--- STORED DATA Enclosed Below ---

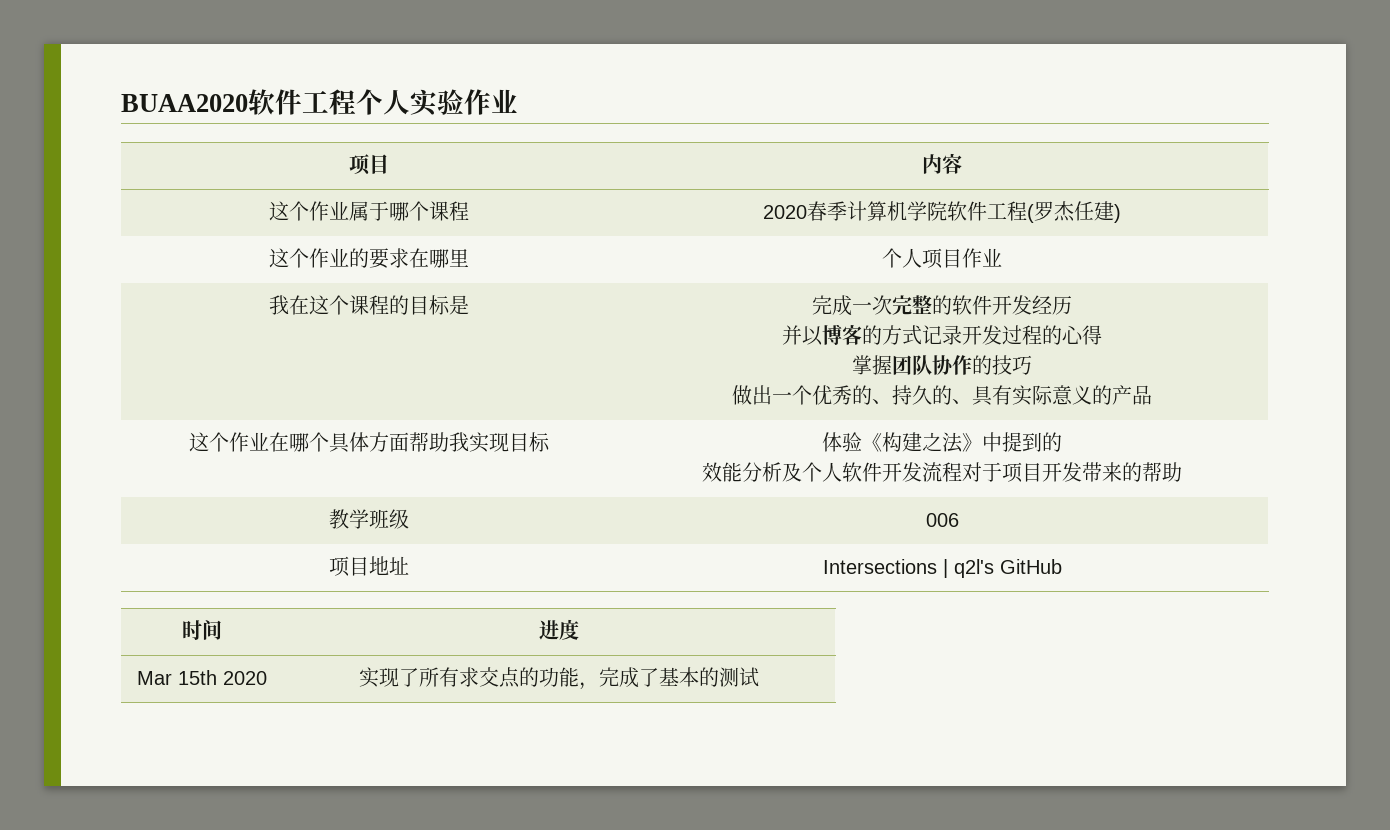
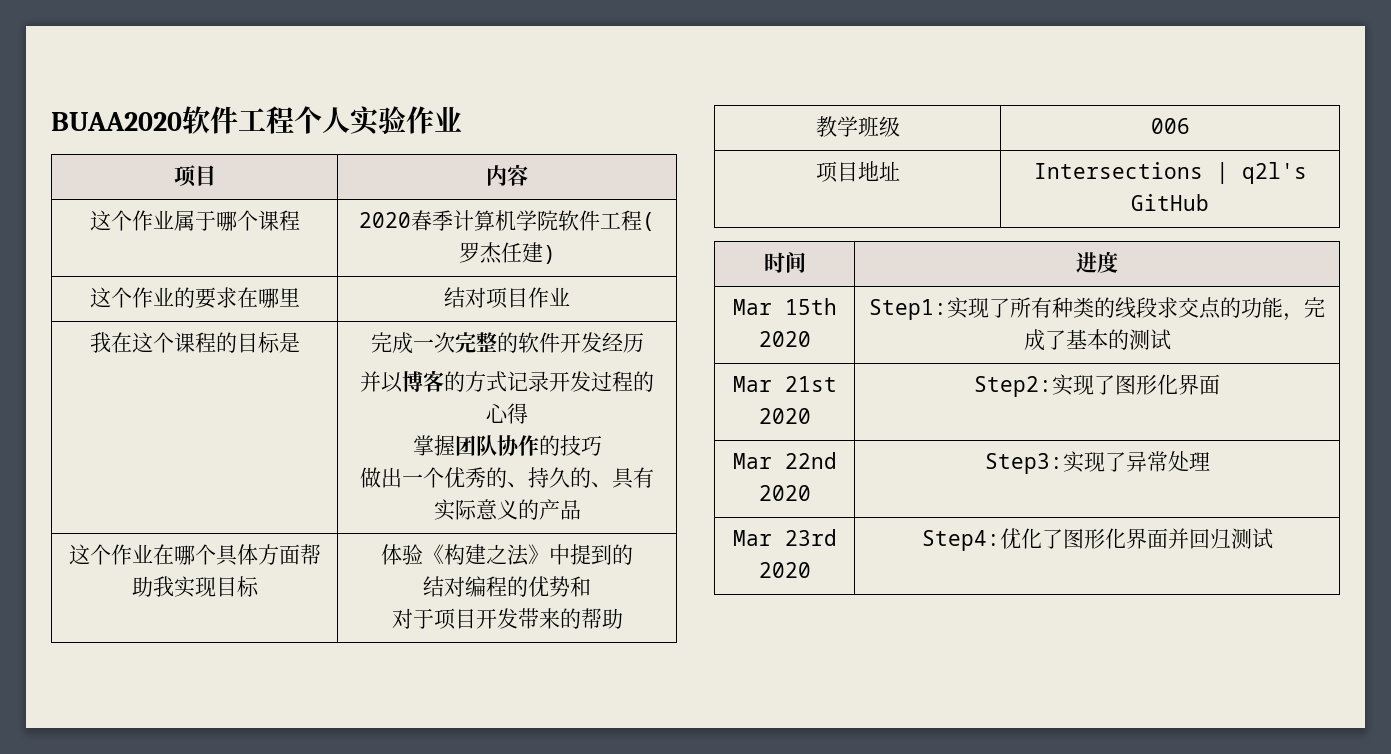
[882,248,922,268] 个人 -> [444,287,486,308] 结对
[702,462,962,482] 效能分析及个人软件开发流程 -> [423,576,591,597] 结对编程的优势和 //
(267, 678) none -> [869,299,947,320] Step1:
(459, 677) none -> [1052,297,1157,319] 种类的线段
(759, 677) none -> [732,376,837,392] [758,408,811,424] [974,374,1220,397] [732,452,837,469] [758,485,811,501] [984,451,1210,474] [732,529,837,546] [758,562,811,578] [921,528,1273,551] // Mar 21st 2020 | Step2:实现了图形化界面 // Mar 22nd 2020 | Step3:实现了异常处理 // Mar 23rd 2020 | Step4:优化了图形化界面并回归测试

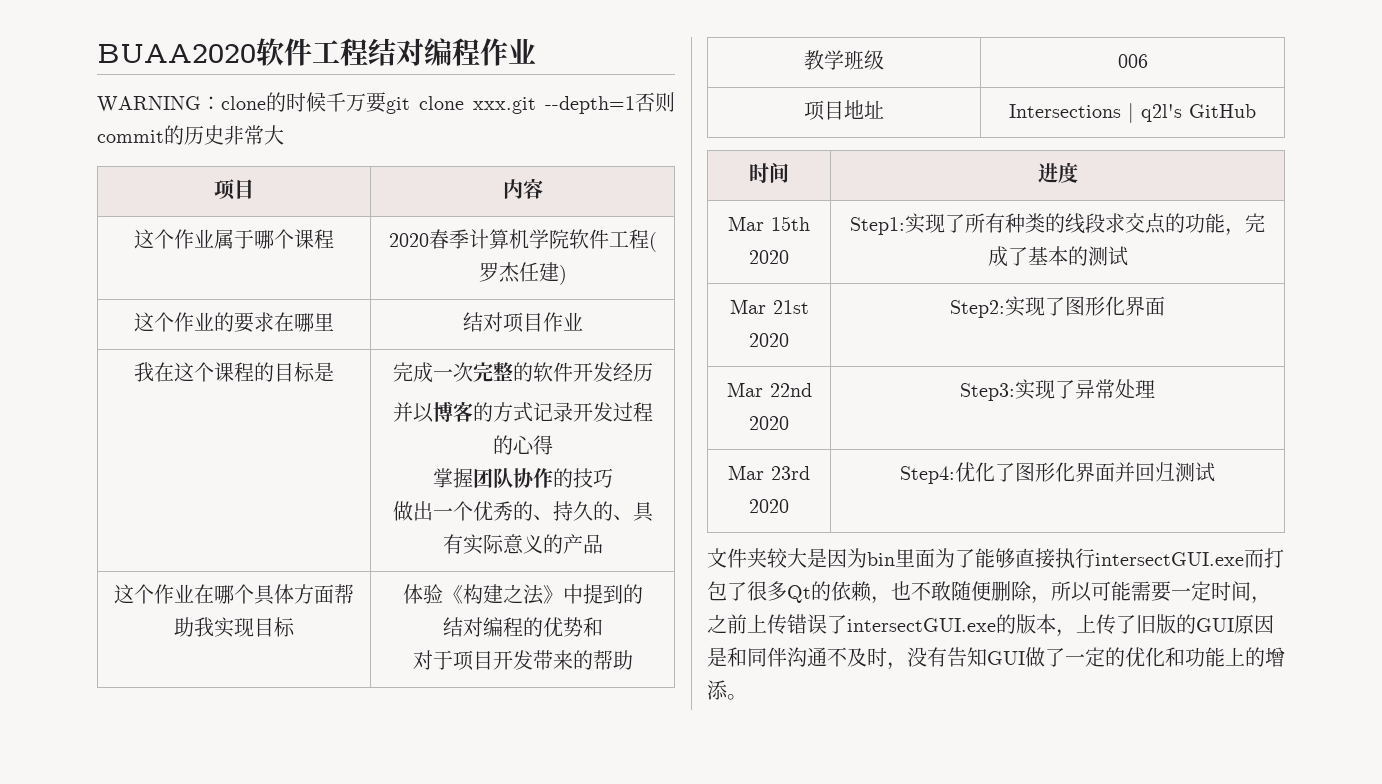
[294,106,462,136] 个人实验作业 -> [368,38,536,66] [97,92,675,114] [97,125,284,145] 结对编程作业 // WARNING：clone的时候千万要git clone xxx.git --depth=1否则commit的历史非常大
(1273, 538) none -> [707,548,1284,569] [707,581,1271,604] [707,614,1274,637] [707,647,1285,670] [707,680,747,700] // 文件夹较大是因为bin里面为了能够直接执行intersectGUI.exe而打包了很多Qt的依赖，也不敢随便删除，所以可能需要一定时间，之前上传错误了intersectGUI.exe的版本，上传了旧版的GUI原因是和同伴沟通不及时，没有告知GUI做了一定的优化和功能上的增添。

--- End of Enclosed STORED DATA ---

**PROMPT:** In your reply, please set down exactly the lines from the one containing "(759, 677) none" through the end of the records, with the pictures left out.

**YOUR RESPONSE:**
(759, 677) none -> [732,376,837,392] [758,408,811,424] [974,374,1220,397] [732,452,837,469] [758,485,811,501] [984,451,1210,474] [732,529,837,546] [758,562,811,578] [921,528,1273,551] // Mar 21st 2020 | Step2:实现了图形化界面 // Mar 22nd 2020 | Step3:实现了异常处理 // Mar 23rd 2020 | Step4:优化了图形化界面并回归测试

[294,106,462,136] 个人实验作业 -> [368,38,536,66] [97,92,675,114] [97,125,284,145] 结对编程作业 // WARNING：clone的时候千万要git clone xxx.git --depth=1否则commit的历史非常大
(1273, 538) none -> [707,548,1284,569] [707,581,1271,604] [707,614,1274,637] [707,647,1285,670] [707,680,747,700] // 文件夹较大是因为bin里面为了能够直接执行intersectGUI.exe而打包了很多Qt的依赖，也不敢随便删除，所以可能需要一定时间，之前上传错误了intersectGUI.exe的版本，上传了旧版的GUI原因是和同伴沟通不及时，没有告知GUI做了一定的优化和功能上的增添。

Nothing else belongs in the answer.